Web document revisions

=-=-=-=-=

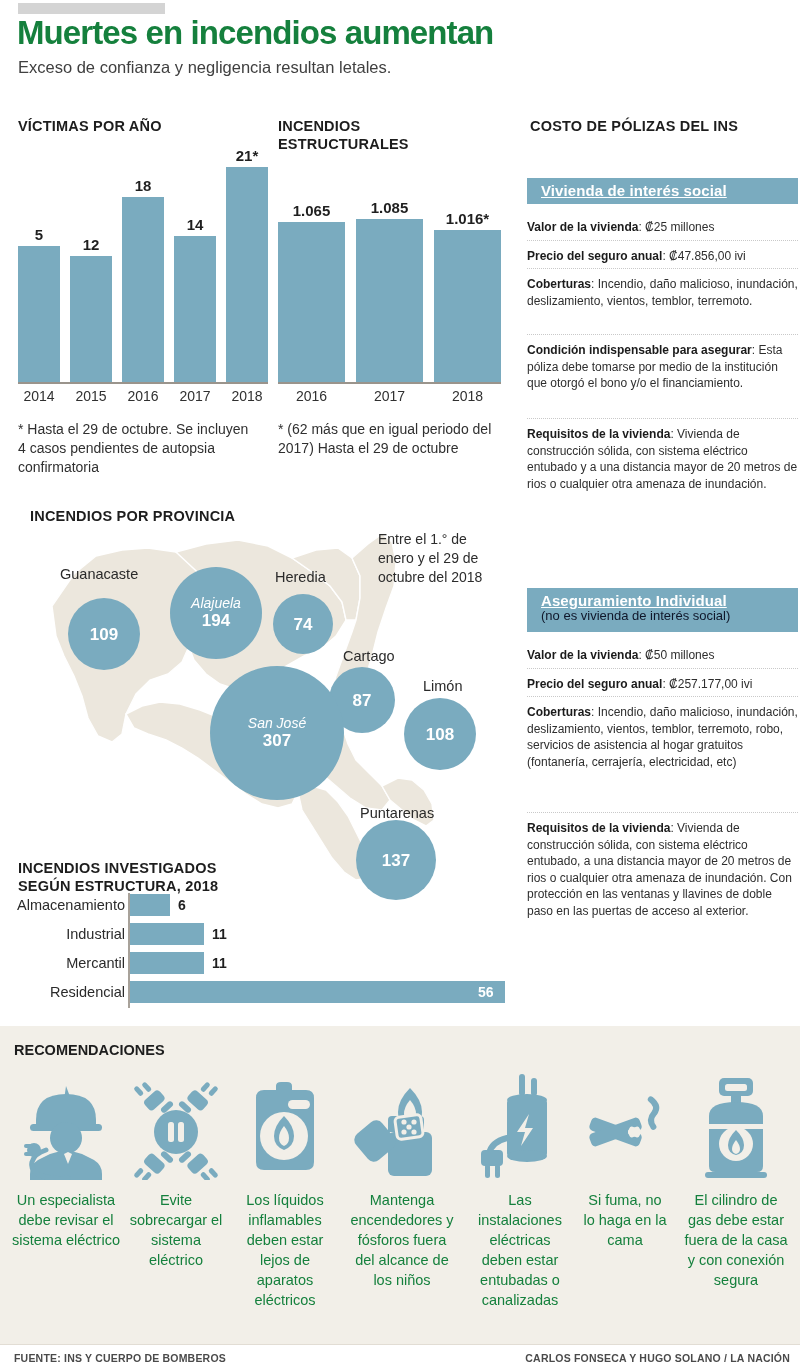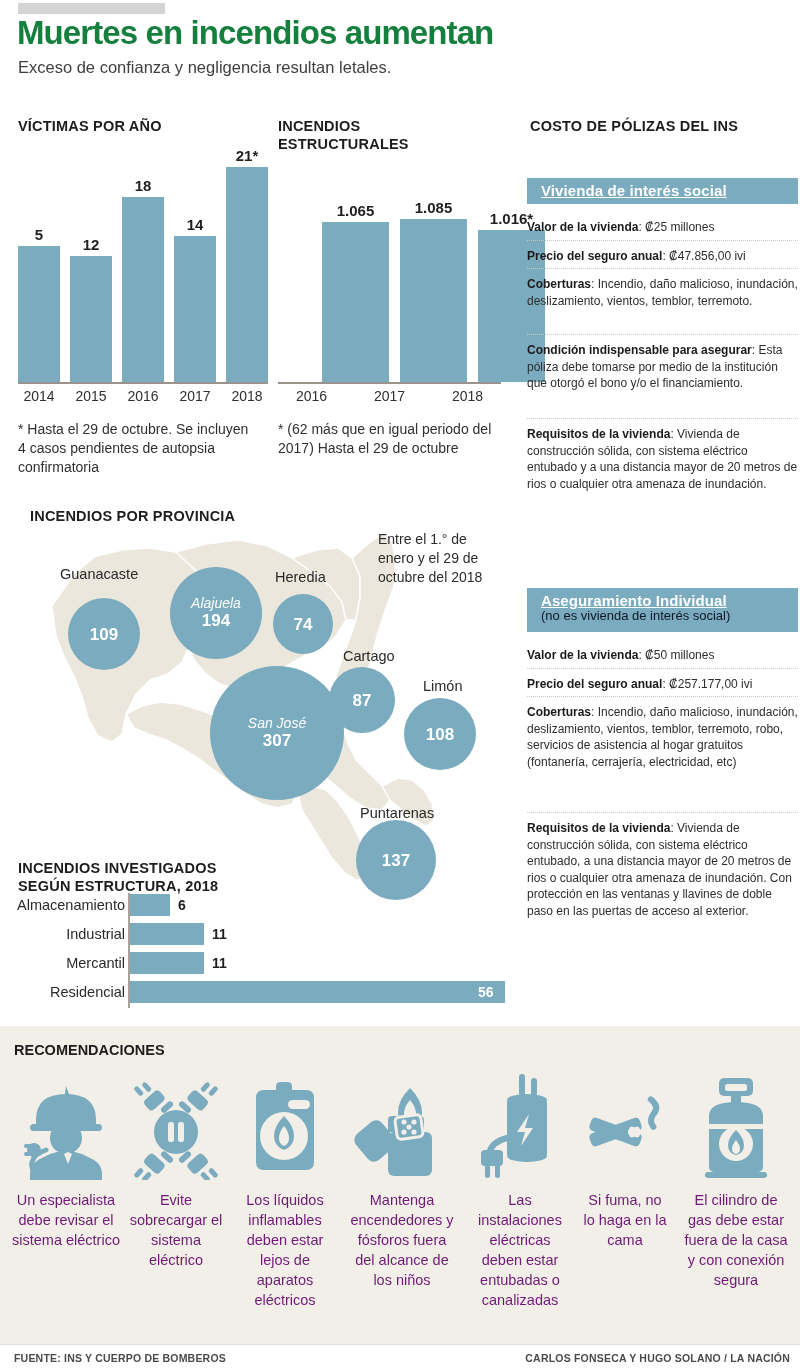--- a/index.html
+++ b/index.html
@@ -183,7 +183,7 @@
   <div class="sec-head" style="left:278px; top:118px;">INCENDIOS</div>
   <div class="sec-head" style="left:278px; top:136px;">ESTRUCTURALES</div>
 
-  <div class="vchart" style="left:278px; top:200px; width:222px; height:182px;margin-left:44px;">
+  <div class="vchart" style="left:278px; top:200px; width:222px; height:182px;">
     <div class="vbars" style="position:relative; height:182px;">
       <div class="vbar-col" style="left:0px; width:67px;">
         <div class="vbar-val">1.065</div>

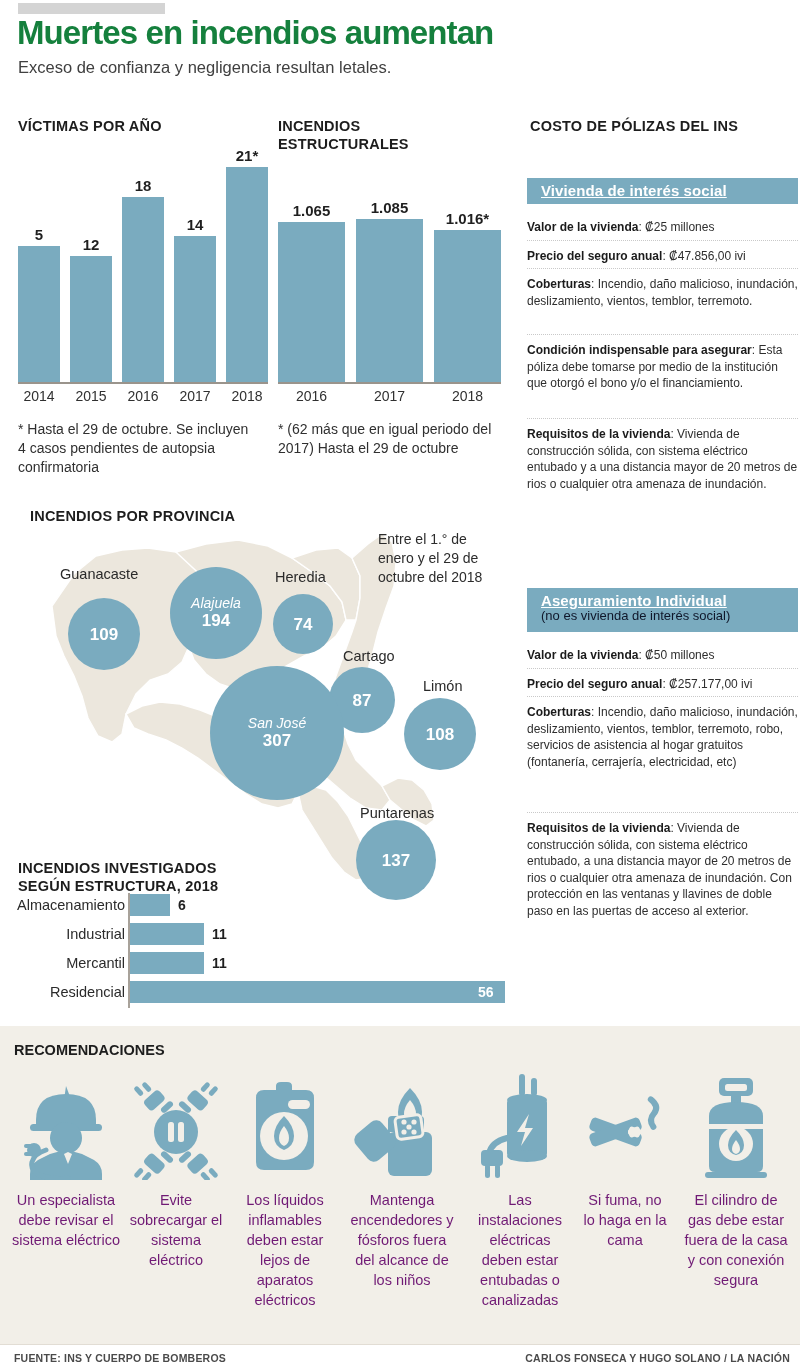--- a/index.html
+++ b/index.html
@@ -115,7 +115,7 @@
   }
   .rec-ico { height: 108px; display: flex; align-items: flex-end; justify-content: center; }
   .rec-cap {
-    margin-top: 10px; font-size: 14.5px; line-height: 20px; color: #701a75;
+    margin-top: 10px; font-size: 14.5px; line-height: 20px; color: #15803d;
   }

=-=-=-=-=

REQUIREMENT: Look through the entries above, and wherever a line holds the word "color", copy it.

OUTPUT OF THE EXERCISE:
-    margin-top: 10px; font-size: 14.5px; line-height: 20px; color: #701a75;
+    margin-top: 10px; font-size: 14.5px; line-height: 20px; color: #15803d;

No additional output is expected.